Reproduce every entry below exactly, minus the pictures.

····················

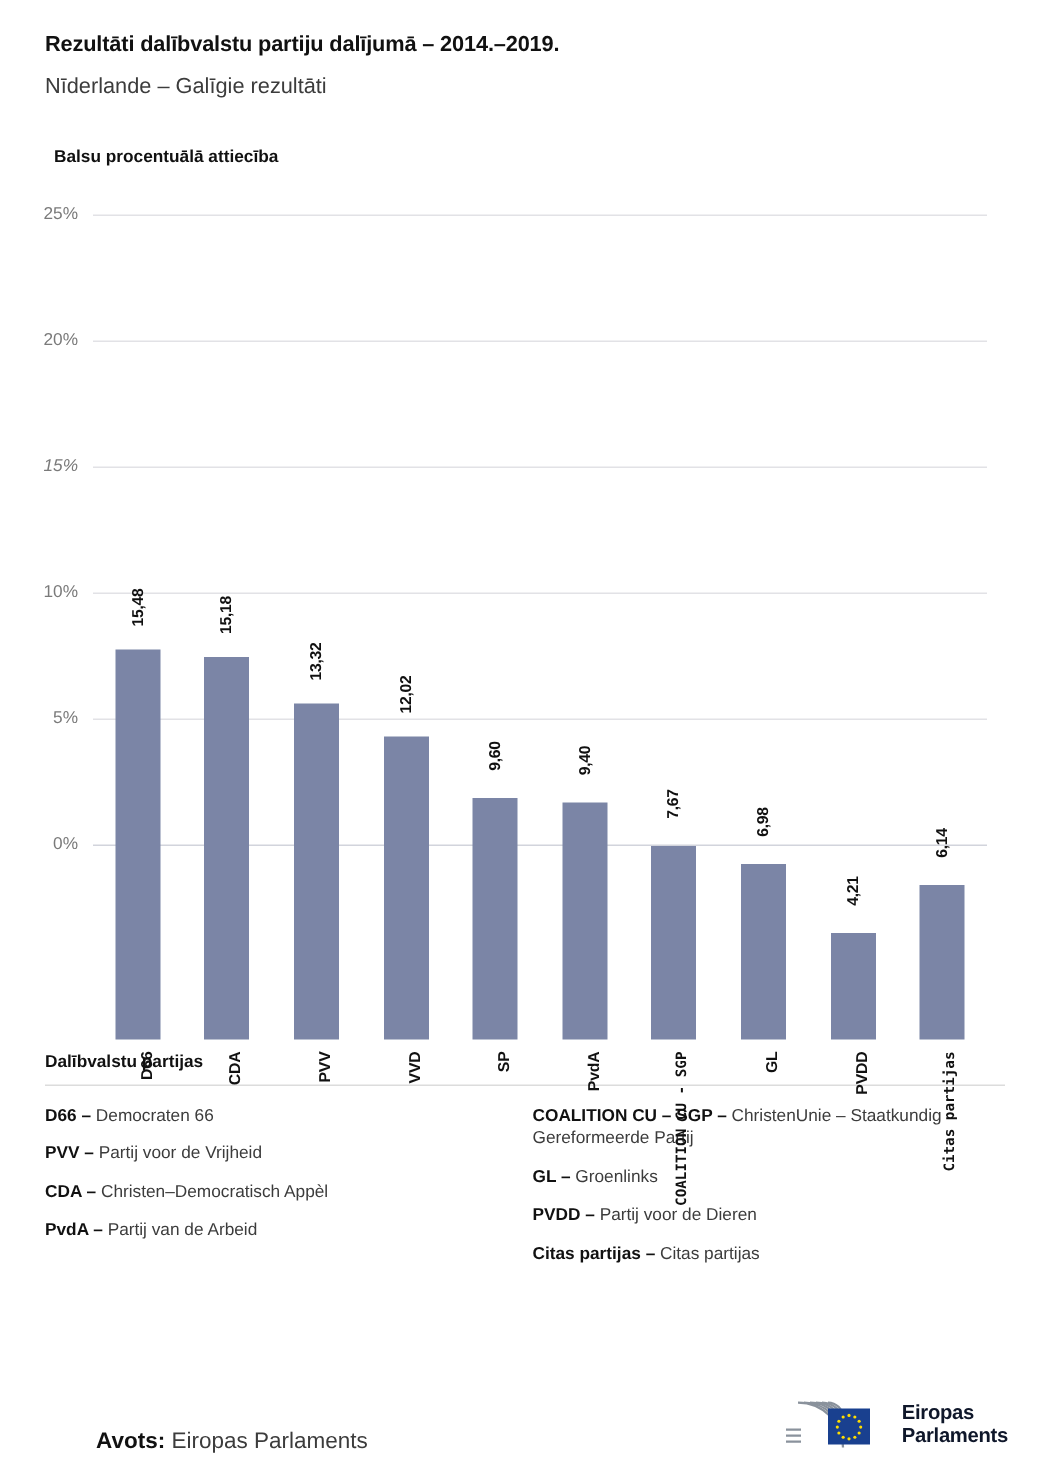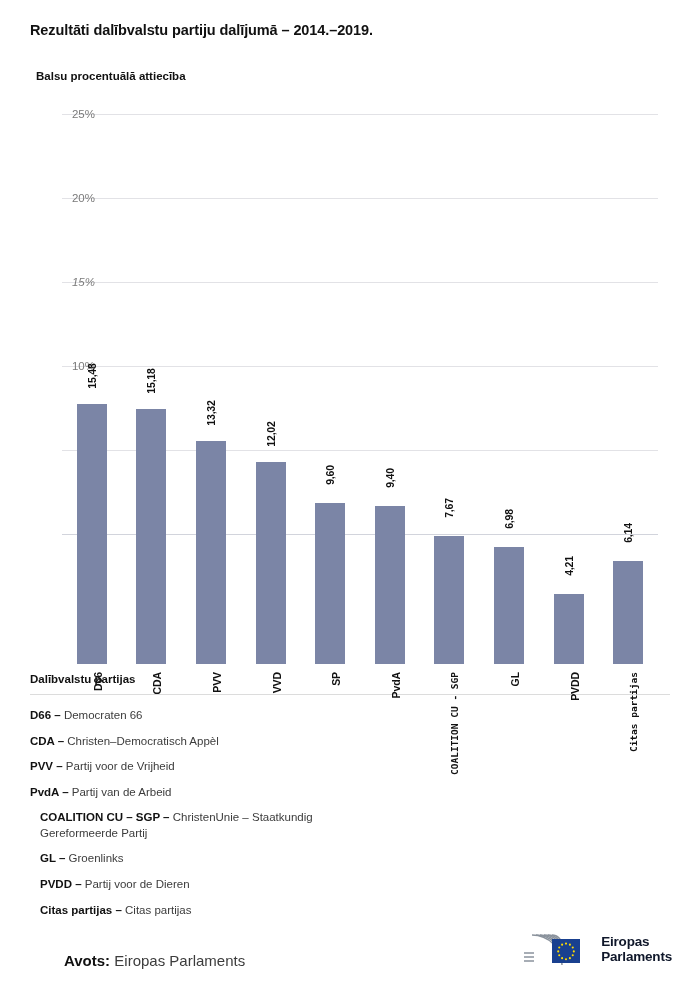--- a/index.html
+++ b/index.html
@@ -179,6 +179,7 @@
 
 <div id="header">
   <div id="chart-title">Rezultāti dalībvalstu partiju dalījumā – 2014.–2019.</div>
+  <div id="chart-subtitle">Nīderlande – Galīgie rezultāti</div>
   <div id="axis-heading">Balsu procentuālā attiecība</div>
 </div>
 

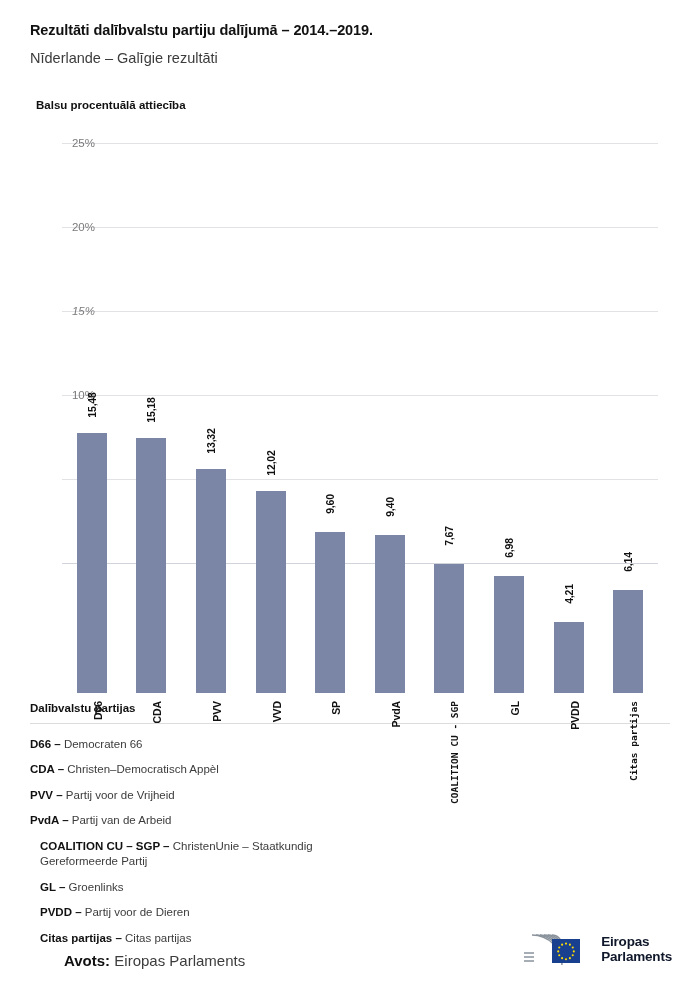--- a/index.html
+++ b/index.html
@@ -61,7 +61,6 @@
     font-size: 11.5px;
     color: #7a7a7a;
     transform: translateY(-50%);
-    padding-left: 43px;
   }
   #bars-layer {
     position: absolute;

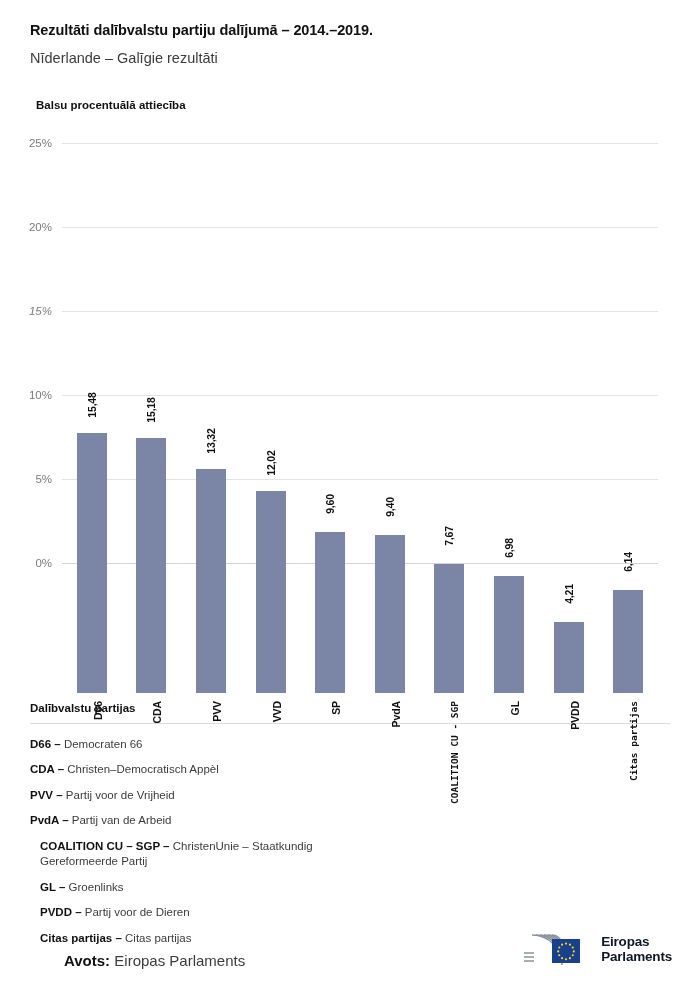--- a/index.html
+++ b/index.html
@@ -128,7 +128,6 @@
   #legend-cols {
     display: flex;
     margin-top: 13px;
-    flex-direction: column;
   }
   .legend-col { width: 50%; }
   .legend-col.right { padding-left: 10px; }

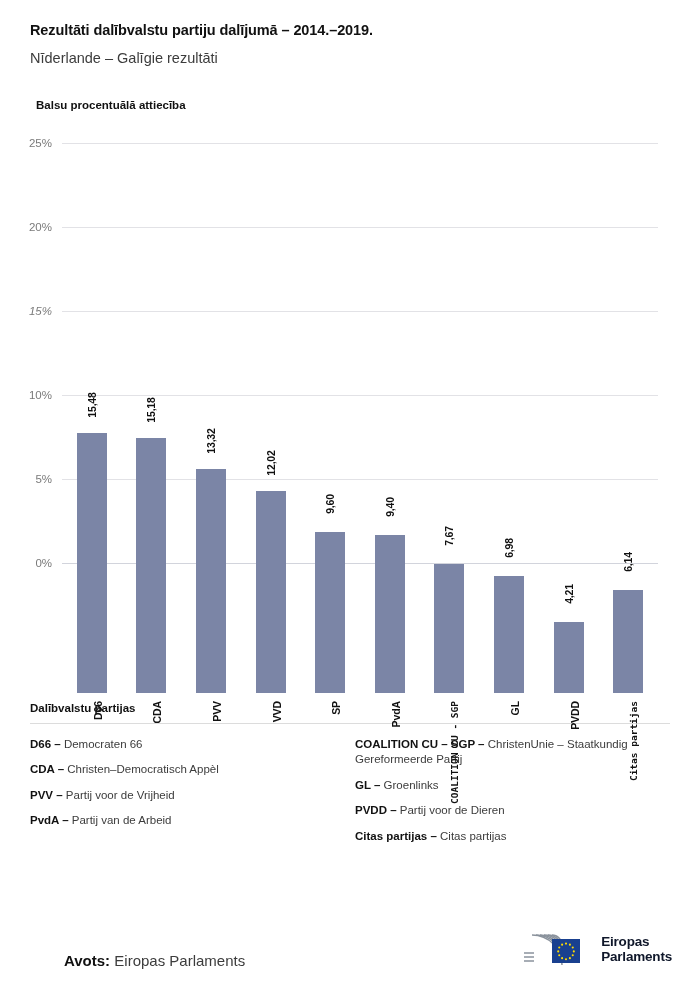--- a/index.html
+++ b/index.html
@@ -258,8 +258,8 @@
   <div id="legend-cols">
     <div class="legend-col left" id="legend-left">
         <div class="legend-item"><span class="legend-abbr">D66 – </span><span>Democraten 66</span></div>
+        <div class="legend-item"><span class="legend-abbr">PVV – </span><span>Partij voor de Vrijheid</span></div>
         <div class="legend-item"><span class="legend-abbr">CDA – </span><span>Christen–Democratisch Appèl</span></div>
-        <div class="legend-item"><span class="legend-abbr">PVV – </span><span>Partij voor de Vrijheid</span></div>
         <div class="legend-item"><span class="legend-abbr">PvdA – </span><span>Partij van de Arbeid</span></div>
       </div>
     <div class="legend-col right" id="legend-right">

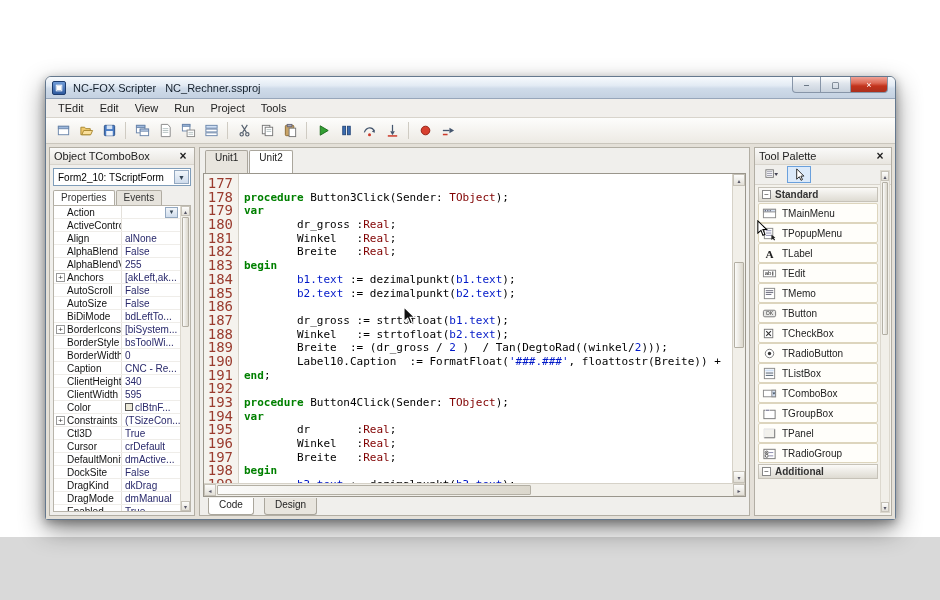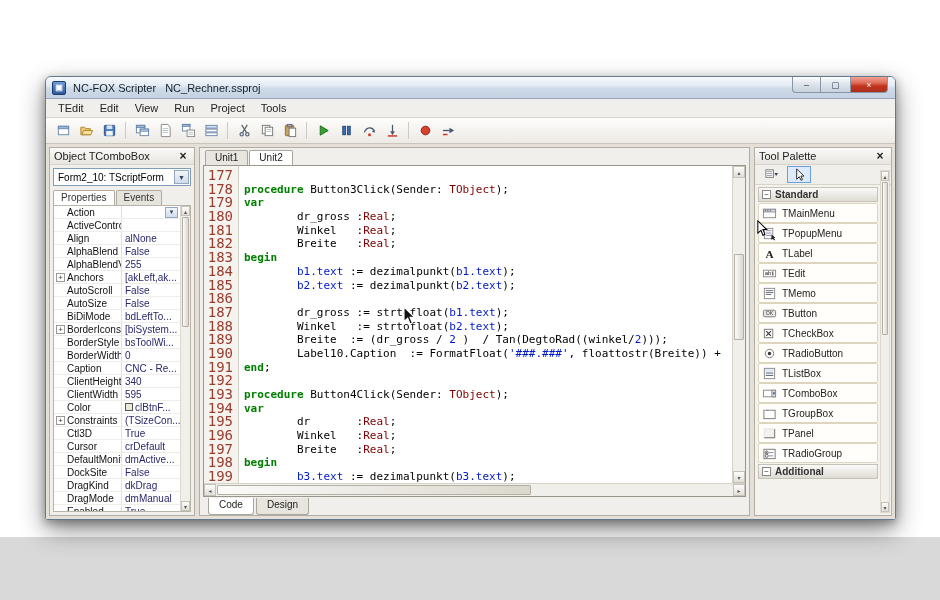--- a/index.html
+++ b/index.html
@@ -71,7 +71,7 @@
 
   
   .editor-wrap{flex:1;min-width:0;display:flex;flex-direction:column;background:#f0efec;border:1px solid #b2aea4}
-  .editor-tabs{display:flex;padding:2px 0 0 5px;gap:1px;height:17px;flex:none}
+  .editor-tabs{display:flex;padding:2px 0 0 5px;gap:1px;height:25px;flex:none}
   .etab{font-size:10px;padding:1px 9px 2px;border:1px solid #aaa69c;border-bottom:none;background:#e8e5de;border-radius:2px 2px 0 0;color:#222}
   .etab.active{background:#fff}
   .code-area{flex:1;min-height:0;margin:0 3px;background:#fff;border:1px solid #9a968c;display:flex;flex-direction:column}

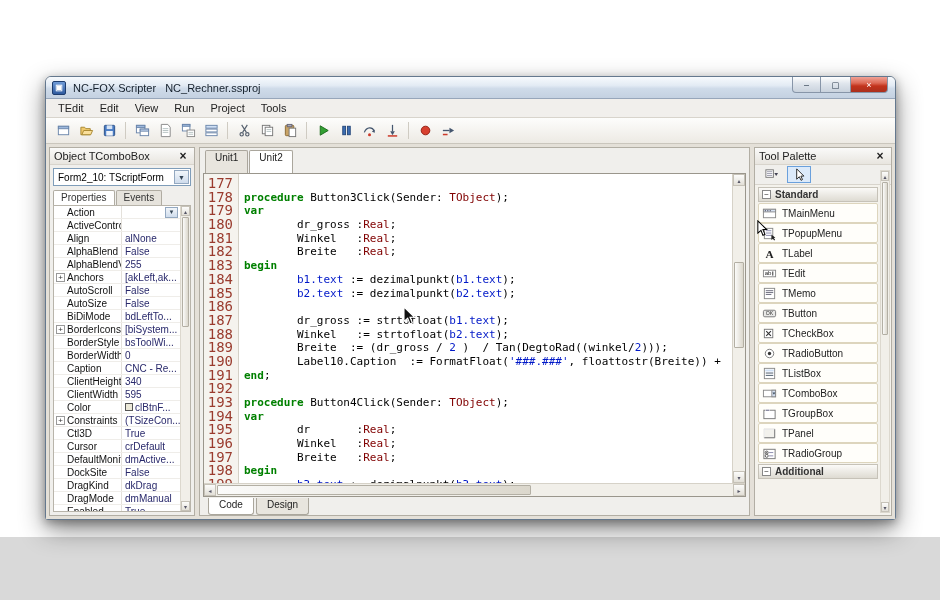--- a/index.html
+++ b/index.html
@@ -92,7 +92,7 @@
   .hbar .sc-btn.left{left:0;right:auto}
   .hbar .sc-btn.right{right:0;left:auto}
   .hbar .sc-thumb{top:1px;bottom:1px;left:auto;right:auto}
-  .bottom-tabs{display:flex;padding:1px 8px 0 8px;gap:2px;height:18px;flex:none}
+  .bottom-tabs{display:flex;padding:1px 8px 0 8px;gap:10px;height:18px;flex:none}
   .btab{font-size:10px;padding:1px 10px 2px;border:1px solid #aaa69c;border-top:none;background:#e8e5de;border-radius:0 0 3px 3px;color:#222}
   .btab.active{background:#fff}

····················

▶ _ANSWER FOR THE TASK_
--- a/index.html
+++ b/index.html
@@ -179,6 +179,7 @@
 
 <div id="header">
   <div id="chart-title">Rezultāti dalībvalstu partiju dalījumā – 2014.–2019.</div>
+  <div id="chart-subtitle">Nīderlande – Galīgie rezultāti</div>
   <div id="axis-heading">Balsu procentuālā attiecība</div>
 </div>
 

--- a/index.html
+++ b/index.html
@@ -61,7 +61,6 @@
     font-size: 11.5px;
     color: #7a7a7a;
     transform: translateY(-50%);
-    padding-left: 43px;
   }
   #bars-layer {
     position: absolute;

--- a/index.html
+++ b/index.html
@@ -128,7 +128,6 @@
   #legend-cols {
     display: flex;
     margin-top: 13px;
-    flex-direction: column;
   }
   .legend-col { width: 50%; }
   .legend-col.right { padding-left: 10px; }

--- a/index.html
+++ b/index.html
@@ -258,8 +258,8 @@
   <div id="legend-cols">
     <div class="legend-col left" id="legend-left">
         <div class="legend-item"><span class="legend-abbr">D66 – </span><span>Democraten 66</span></div>
+        <div class="legend-item"><span class="legend-abbr">PVV – </span><span>Partij voor de Vrijheid</span></div>
         <div class="legend-item"><span class="legend-abbr">CDA – </span><span>Christen–Democratisch Appèl</span></div>
-        <div class="legend-item"><span class="legend-abbr">PVV – </span><span>Partij voor de Vrijheid</span></div>
         <div class="legend-item"><span class="legend-abbr">PvdA – </span><span>Partij van de Arbeid</span></div>
       </div>
     <div class="legend-col right" id="legend-right">

--- a/index.html
+++ b/index.html
@@ -71,7 +71,7 @@
 
   
   .editor-wrap{flex:1;min-width:0;display:flex;flex-direction:column;background:#f0efec;border:1px solid #b2aea4}
-  .editor-tabs{display:flex;padding:2px 0 0 5px;gap:1px;height:17px;flex:none}
+  .editor-tabs{display:flex;padding:2px 0 0 5px;gap:1px;height:25px;flex:none}
   .etab{font-size:10px;padding:1px 9px 2px;border:1px solid #aaa69c;border-bottom:none;background:#e8e5de;border-radius:2px 2px 0 0;color:#222}
   .etab.active{background:#fff}
   .code-area{flex:1;min-height:0;margin:0 3px;background:#fff;border:1px solid #9a968c;display:flex;flex-direction:column}

--- a/index.html
+++ b/index.html
@@ -92,7 +92,7 @@
   .hbar .sc-btn.left{left:0;right:auto}
   .hbar .sc-btn.right{right:0;left:auto}
   .hbar .sc-thumb{top:1px;bottom:1px;left:auto;right:auto}
-  .bottom-tabs{display:flex;padding:1px 8px 0 8px;gap:2px;height:18px;flex:none}
+  .bottom-tabs{display:flex;padding:1px 8px 0 8px;gap:10px;height:18px;flex:none}
   .btab{font-size:10px;padding:1px 10px 2px;border:1px solid #aaa69c;border-top:none;background:#e8e5de;border-radius:0 0 3px 3px;color:#222}
   .btab.active{background:#fff}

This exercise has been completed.